Avadel Pharmaceuticals plc
- Type: Public
- Traded as: Nasdaq: AVDL
- Industry: Pharmaceutical industry
- Founded: 1990; 36 years ago in Lyon, France
- Headquarters: Dublin, Ireland
- Key people: Gregory J. Divis (CEO); Thomas S. McHugh (CFO);
- Products: Lumryz
- Services: Sleep disorder treatment
- Revenue: $ 150.2M (Dec31, 2016)
- Owner: Alkermes
- Website: www.avadel.com

= Avadel Pharmaceuticals =

Specialty pharmaceutical company

Avadel Pharmaceuticals plc was an Irish specialty pharmaceutical company focused on sleep disorder medicines marketed for hospital and primary care treatments. Headquartered in Dublin, Ireland, it had operations in St. Louis, Missouri and Lyon, France. It was a developer of the US FDA-approved anti-narcolepsy medication LUMRYZ (sodium oxybate). It was acquired by Alkermes in February 2026.

== History ==
Founded as Flamel Technologies SA in Lyon, France, in 1990, the company acquired FSC Holdings and its pediatric, therapeutics, and laboratory subsidiaries in 2016. in January 2017, Flamel, Éclat, and FCS Pediatrics became Avadel Pharmaceuticals following a cross-border merger from France to Ireland.

When Craig Stapleton resigned as chairman in 2019, COO Gregory Divis temporarily assumed the role of CEO after Mike Anderson resigned; that same year, Avadel filed for Chapter 11 bankruptcy. In 2023, a year after acquiring Éclat Pharmaceuticals, it received FDA approval for Lumryz, a prolonged-release oral suspension of sodium oxybate.

In 2025, a bidding war ensued between Irish Alkermes plc and Danish Lundbeck over the acquisition of Avadel. In October, Alkerms made an offer for up to $2.1 billion, which included $18.50 per share in cash plus $1.50 per share contingent on expanded approval of Lumryz by the end of 2028.

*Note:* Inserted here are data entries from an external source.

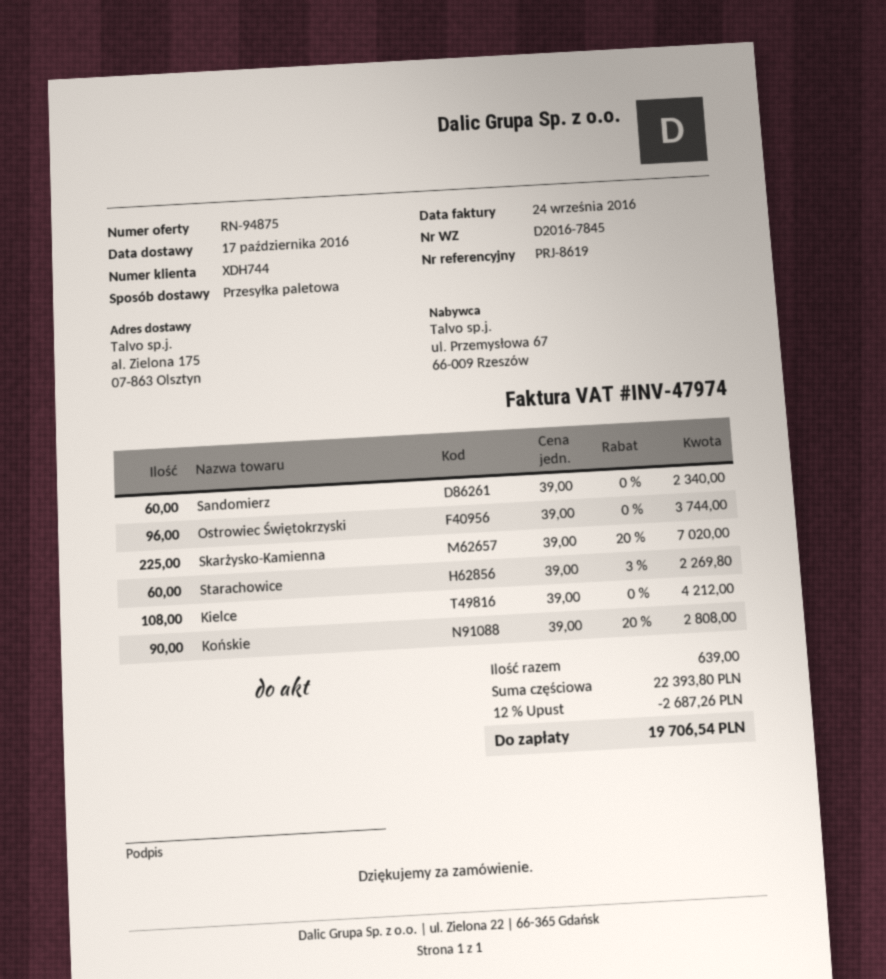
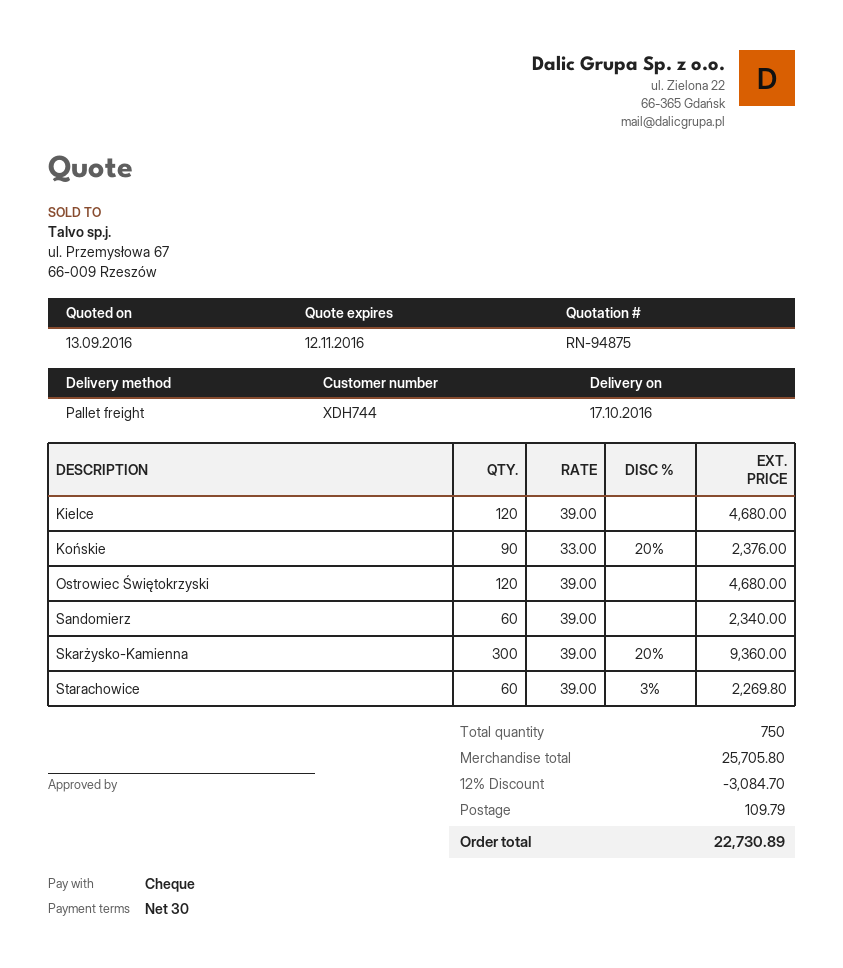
Ostrowiec Świętokrzyski: 96 x 39.00 = 3744.00 -> 120 x 39.00 = 4680.00
Skarżysko-Kamienna: 225 x 39.00 - 20% = 7020.00 -> 300 x 39.00 - 20% = 9360.00
Kielce: 108 x 39.00 = 4212.00 -> 120 x 39.00 = 4680.00
Końskie: 90 x 39.00 - 20% = 2808.00 -> 90 x 33.00 - 20% = 2376.00
total quantity: 639 -> 750
subtotal: 22393.80 -> 25705.80
discount: 12% = 2687.26 -> 12% = 3084.70
shipping: none -> 109.79
total: 19706.54 -> 22730.89

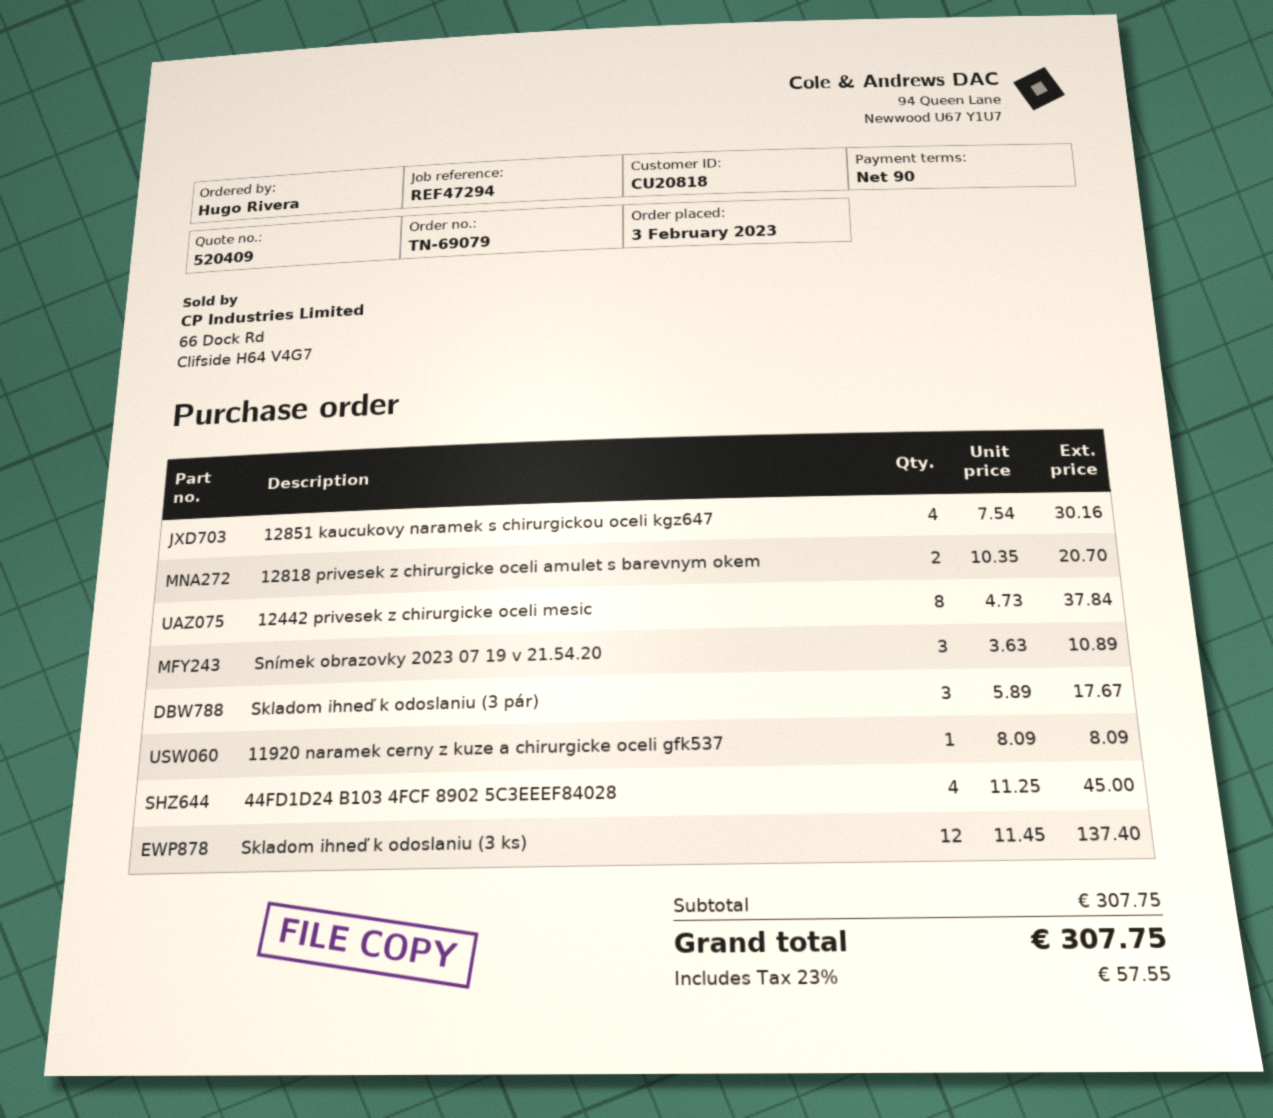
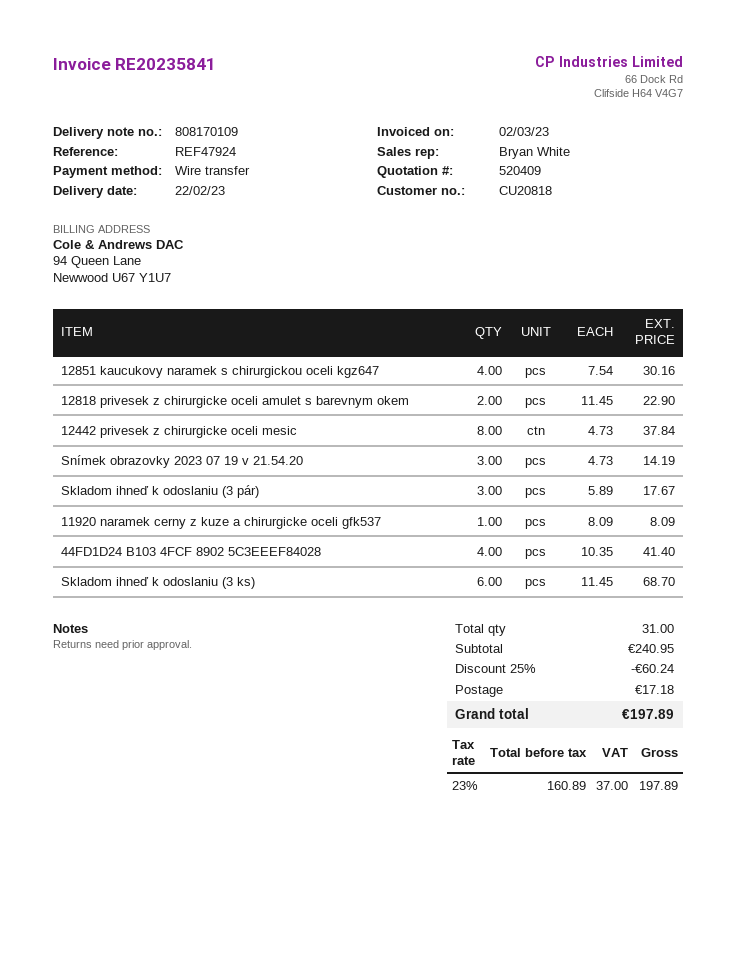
reference: REF47294 -> REF47924
12818 privesek z chirurgicke oceli amulet s barevnym okem: 2 x 10.35 = 20.70 -> 2 x 11.45 = 22.90
Snímek obrazovky 2023 07 19 v 21.54.20: 3 x 3.63 = 10.89 -> 3 x 4.73 = 14.19
44FD1D24 B103 4FCF 8902 5C3EEEF84028: 4 x 11.25 = 45.00 -> 4 x 10.35 = 41.40
Skladom ihneď k odoslaniu (3 ks): 12 x 11.45 = 137.40 -> 6 x 11.45 = 68.70
subtotal: 307.75 -> 240.95
discount: none -> 25% = 60.24
shipping: none -> 17.18
tax: 23% = 57.55 -> 23% = 37.00
total: 307.75 -> 197.89

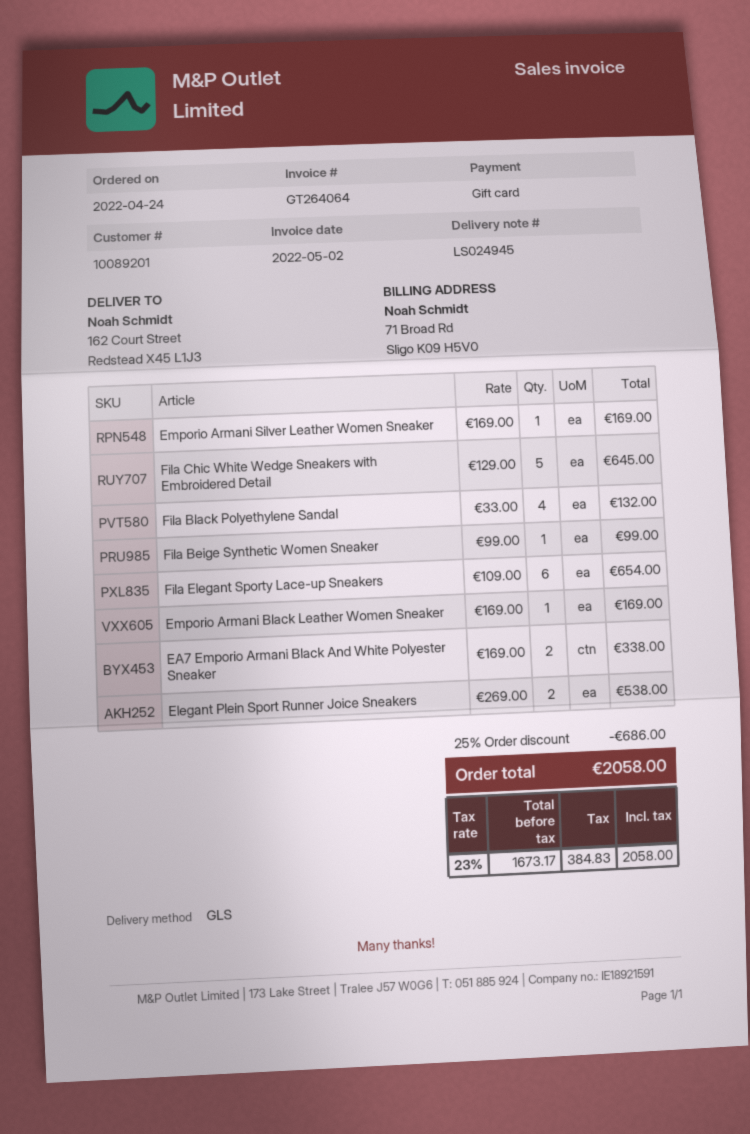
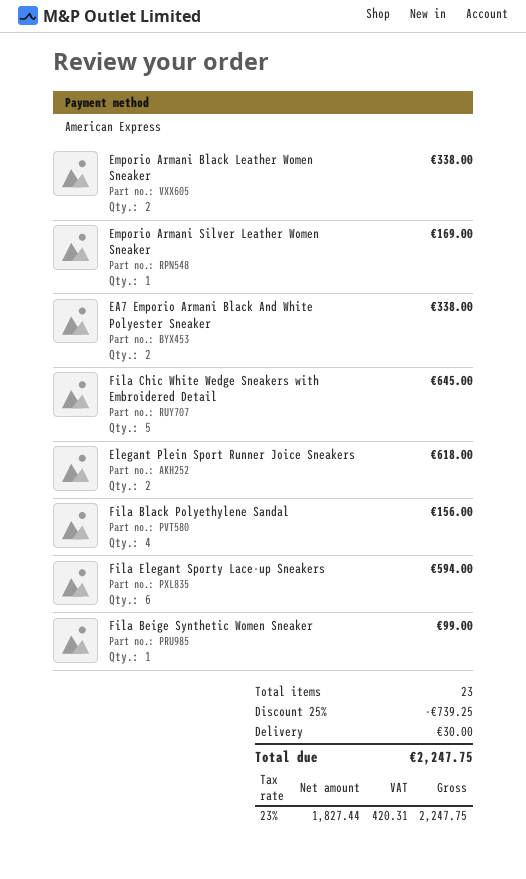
payment method: gift card -> American Express
Fila Black Polyethylene Sandal: 4 for 132.00 -> 4 for 156.00
Fila Elegant Sporty Lace-up Sneakers: 6 for 654.00 -> 6 for 594.00
Emporio Armani Black Leather Women Sneaker: 1 for 169.00 -> 2 for 338.00
Elegant Plein Sport Runner Joice Sneakers: 2 for 538.00 -> 2 for 618.00
discount: 25% = 686.00 -> 25% = 739.25
shipping: none -> 30.00
net: 1673.17 -> 1827.44
tax: 23% = 384.83 -> 23% = 420.31
total: 2058.00 -> 2247.75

Lundbeck then offered a competing bid with the same cash per share amount but with up to $2 per share tied to future sales milestones for Lumryz and valiloxybate, an experimental therapy. Alkermes then revised their offer to $21 per share in cash and the contingent $1.50 per share.

When Alkermes' revised $2.37 billion offer was accepted by the drugmaker's board in November, the deal was expected to close in the first quarter of 2026. On February 12, 2026, it was announced that Alkermes had completed the acquisition of Avadel, after which Avadel was delisted.